### Data for analysis ###
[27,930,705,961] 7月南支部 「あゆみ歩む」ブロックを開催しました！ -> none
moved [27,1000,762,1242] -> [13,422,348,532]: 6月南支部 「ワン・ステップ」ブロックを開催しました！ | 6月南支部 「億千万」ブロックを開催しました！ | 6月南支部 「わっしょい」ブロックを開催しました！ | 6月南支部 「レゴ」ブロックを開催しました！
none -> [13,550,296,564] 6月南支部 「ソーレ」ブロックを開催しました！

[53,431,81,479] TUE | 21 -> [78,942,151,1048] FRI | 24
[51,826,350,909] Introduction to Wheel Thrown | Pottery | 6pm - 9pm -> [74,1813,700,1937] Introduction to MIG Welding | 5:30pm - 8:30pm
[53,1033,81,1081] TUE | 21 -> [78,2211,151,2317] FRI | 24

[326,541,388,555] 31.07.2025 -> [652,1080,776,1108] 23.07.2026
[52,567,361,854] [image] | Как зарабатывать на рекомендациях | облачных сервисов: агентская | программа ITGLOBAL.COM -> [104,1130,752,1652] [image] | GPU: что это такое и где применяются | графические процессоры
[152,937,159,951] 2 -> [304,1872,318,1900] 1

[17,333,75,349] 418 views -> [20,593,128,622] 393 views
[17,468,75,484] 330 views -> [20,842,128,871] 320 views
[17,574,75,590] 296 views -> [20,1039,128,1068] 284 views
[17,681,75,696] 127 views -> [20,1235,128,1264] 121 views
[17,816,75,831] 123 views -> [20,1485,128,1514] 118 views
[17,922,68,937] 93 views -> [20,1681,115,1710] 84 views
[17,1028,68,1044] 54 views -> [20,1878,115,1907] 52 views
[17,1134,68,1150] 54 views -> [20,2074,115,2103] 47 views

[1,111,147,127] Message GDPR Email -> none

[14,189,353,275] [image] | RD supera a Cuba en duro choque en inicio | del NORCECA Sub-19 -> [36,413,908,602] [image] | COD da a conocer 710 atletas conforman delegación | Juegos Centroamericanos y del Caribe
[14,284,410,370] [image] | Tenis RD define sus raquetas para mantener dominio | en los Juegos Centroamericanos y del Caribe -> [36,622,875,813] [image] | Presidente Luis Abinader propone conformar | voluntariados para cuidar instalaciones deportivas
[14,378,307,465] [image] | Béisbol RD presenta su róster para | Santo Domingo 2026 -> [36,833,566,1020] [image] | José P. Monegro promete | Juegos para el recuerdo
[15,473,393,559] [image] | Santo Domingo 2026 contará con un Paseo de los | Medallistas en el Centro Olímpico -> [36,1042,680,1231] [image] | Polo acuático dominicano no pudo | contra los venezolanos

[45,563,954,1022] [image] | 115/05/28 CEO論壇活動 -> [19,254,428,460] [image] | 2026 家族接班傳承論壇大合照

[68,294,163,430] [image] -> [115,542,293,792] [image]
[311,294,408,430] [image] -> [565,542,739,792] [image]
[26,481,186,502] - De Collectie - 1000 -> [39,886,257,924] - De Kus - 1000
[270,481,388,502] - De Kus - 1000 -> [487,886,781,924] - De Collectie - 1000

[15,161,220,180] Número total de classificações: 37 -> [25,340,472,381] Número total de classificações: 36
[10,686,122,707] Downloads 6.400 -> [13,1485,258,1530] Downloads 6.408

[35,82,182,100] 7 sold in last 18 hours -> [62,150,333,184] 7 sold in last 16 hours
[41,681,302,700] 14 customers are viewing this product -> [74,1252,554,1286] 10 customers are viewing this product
###
### Work task
Your reply should be the material above, repeated word for word.

### Solution to this task
[27,930,705,961] 7月南支部 「あゆみ歩む」ブロックを開催しました！ -> none
moved [27,1000,762,1242] -> [13,422,348,532]: 6月南支部 「ワン・ステップ」ブロックを開催しました！ | 6月南支部 「億千万」ブロックを開催しました！ | 6月南支部 「わっしょい」ブロックを開催しました！ | 6月南支部 「レゴ」ブロックを開催しました！
none -> [13,550,296,564] 6月南支部 「ソーレ」ブロックを開催しました！

[53,431,81,479] TUE | 21 -> [78,942,151,1048] FRI | 24
[51,826,350,909] Introduction to Wheel Thrown | Pottery | 6pm - 9pm -> [74,1813,700,1937] Introduction to MIG Welding | 5:30pm - 8:30pm
[53,1033,81,1081] TUE | 21 -> [78,2211,151,2317] FRI | 24

[326,541,388,555] 31.07.2025 -> [652,1080,776,1108] 23.07.2026
[52,567,361,854] [image] | Как зарабатывать на рекомендациях | облачных сервисов: агентская | программа ITGLOBAL.COM -> [104,1130,752,1652] [image] | GPU: что это такое и где применяются | графические процессоры
[152,937,159,951] 2 -> [304,1872,318,1900] 1

[17,333,75,349] 418 views -> [20,593,128,622] 393 views
[17,468,75,484] 330 views -> [20,842,128,871] 320 views
[17,574,75,590] 296 views -> [20,1039,128,1068] 284 views
[17,681,75,696] 127 views -> [20,1235,128,1264] 121 views
[17,816,75,831] 123 views -> [20,1485,128,1514] 118 views
[17,922,68,937] 93 views -> [20,1681,115,1710] 84 views
[17,1028,68,1044] 54 views -> [20,1878,115,1907] 52 views
[17,1134,68,1150] 54 views -> [20,2074,115,2103] 47 views

[1,111,147,127] Message GDPR Email -> none

[14,189,353,275] [image] | RD supera a Cuba en duro choque en inicio | del NORCECA Sub-19 -> [36,413,908,602] [image] | COD da a conocer 710 atletas conforman delegación | Juegos Centroamericanos y del Caribe
[14,284,410,370] [image] | Tenis RD define sus raquetas para mantener dominio | en los Juegos Centroamericanos y del Caribe -> [36,622,875,813] [image] | Presidente Luis Abinader propone conformar | voluntariados para cuidar instalaciones deportivas
[14,378,307,465] [image] | Béisbol RD presenta su róster para | Santo Domingo 2026 -> [36,833,566,1020] [image] | José P. Monegro promete | Juegos para el recuerdo
[15,473,393,559] [image] | Santo Domingo 2026 contará con un Paseo de los | Medallistas en el Centro Olímpico -> [36,1042,680,1231] [image] | Polo acuático dominicano no pudo | contra los venezolanos

[45,563,954,1022] [image] | 115/05/28 CEO論壇活動 -> [19,254,428,460] [image] | 2026 家族接班傳承論壇大合照

[68,294,163,430] [image] -> [115,542,293,792] [image]
[311,294,408,430] [image] -> [565,542,739,792] [image]
[26,481,186,502] - De Collectie - 1000 -> [39,886,257,924] - De Kus - 1000
[270,481,388,502] - De Kus - 1000 -> [487,886,781,924] - De Collectie - 1000

[15,161,220,180] Número total de classificações: 37 -> [25,340,472,381] Número total de classificações: 36
[10,686,122,707] Downloads 6.400 -> [13,1485,258,1530] Downloads 6.408

[35,82,182,100] 7 sold in last 18 hours -> [62,150,333,184] 7 sold in last 16 hours
[41,681,302,700] 14 customers are viewing this product -> [74,1252,554,1286] 10 customers are viewing this product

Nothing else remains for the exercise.